In her recently released memoir, Representative Marjorie Taylor Greene suggests she has a bit more on her mind than representing the people of Georgia’s 14th congressional district.

The dedicated MAGA legislator, who has flamboyantly supported Donald Trump’s stances on rejecting the legitimate results of the 2020 election results, as well as his embrace of January 6 insurrectionists as “prisoners of war,” is seemingly gunning to become Trump’s right hand should he retake the White House in 2024.

The new book, simply titled MTG, includes a telling foreword by Trump, praising the conspiracy-mongering lawmaker as “one of the most fierce warriors in Congress for America First and all it stands for.” Over the course of the ensuing 275 pages, Greene makes her (dubious) case for being a heartbeat away from the presidency.
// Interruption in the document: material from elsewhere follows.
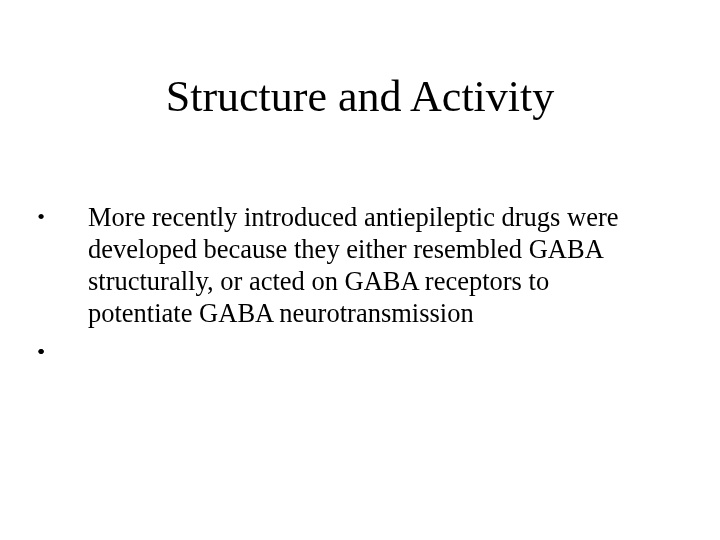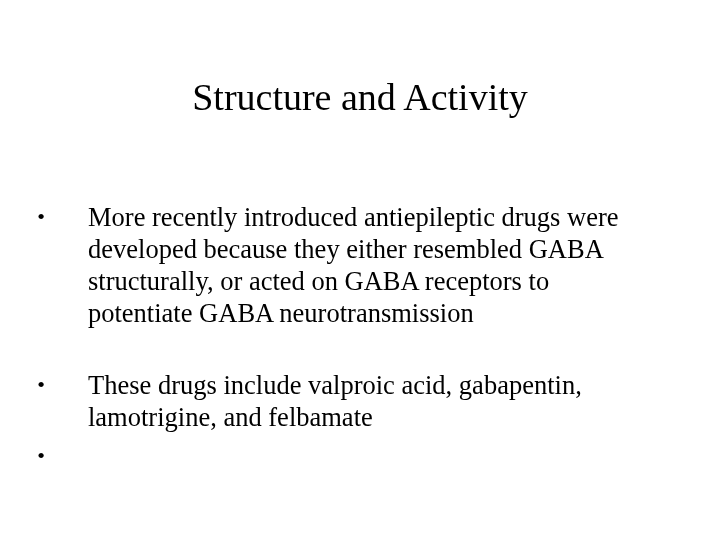"Structure and Activity" .slide-title { font-size: 38px -> 44px }
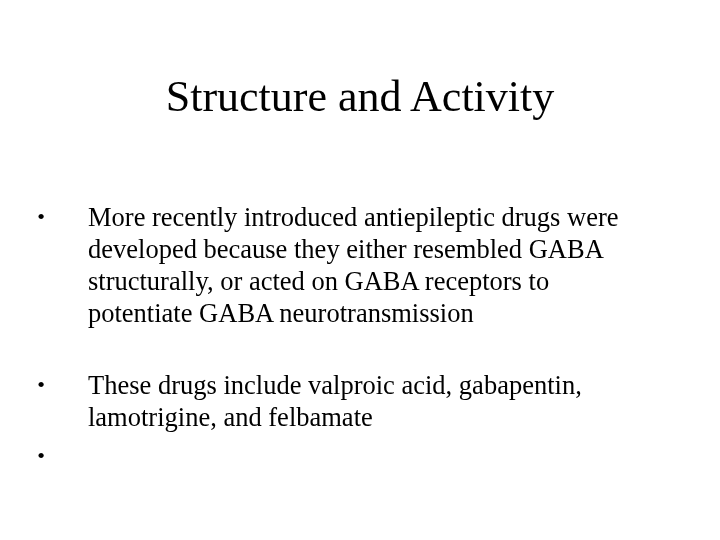"These drugs include valproic acid," span.bullet-text { html: <span>These drugs include valproic acid, gabapentin, lamotrigine, and felbamate</span> -> none }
Greene has floated the prospect of being Trump’s number two before. In August, she told The Guardian that the topic is “talked about frequently” and that she knows her “name is on a list.” “But, of course, that’s up to [Trump]. But I would be honored and consider it.… I’ll help him do whatever in any way I can,” she told the outlet.

The Trump loyalist does have some competition, however. Kari Lake, a 2024 GOP Senate candidate for Arizona, is also vying for the position. But Greene—who has touted QAnon conspiracy theories and blamed Jewish space lasers for the California wildfires—has insisted that Lake is too unserious to be a legitimate vice presidential pick, snubbing her opponent as a “grifter” who is “riding Trump’s coattails,” according to Rolling Stone.*

In the two short years since she assumed office, Greene has spawned a wild frenzy of headlines over her continually outrageous remarks and her penchant for violent rhetoric. In 2019, Greene was stripped of her committee assignments after it came to light that she had liked a Facebook post calling for Nancy Pelosi to receive “a bullet to the head.” She also posted a campaign poster on social media depicting her aiming an AR-15 toward Representatives Alexandria Ocasio-Cortez, Ilhan Omar, and Rashida Tlaib, touting herself as the “squad’s worst nightmare.”

In recent months, Greene has been at the epicenter of other House spectacles after she grouped Confederate General Robert E. Lee into an argument defending monuments to the Founding Fathers. She’s also gone full throttle against some of her fellow conservatives, even throwing some middle-school trash talk into the mix by calling Representative Lauren Boebert a “whore.”

* This article has been corrected to note the nature of Marjorie Taylor Greene’s Jewish space lasers conspiracy.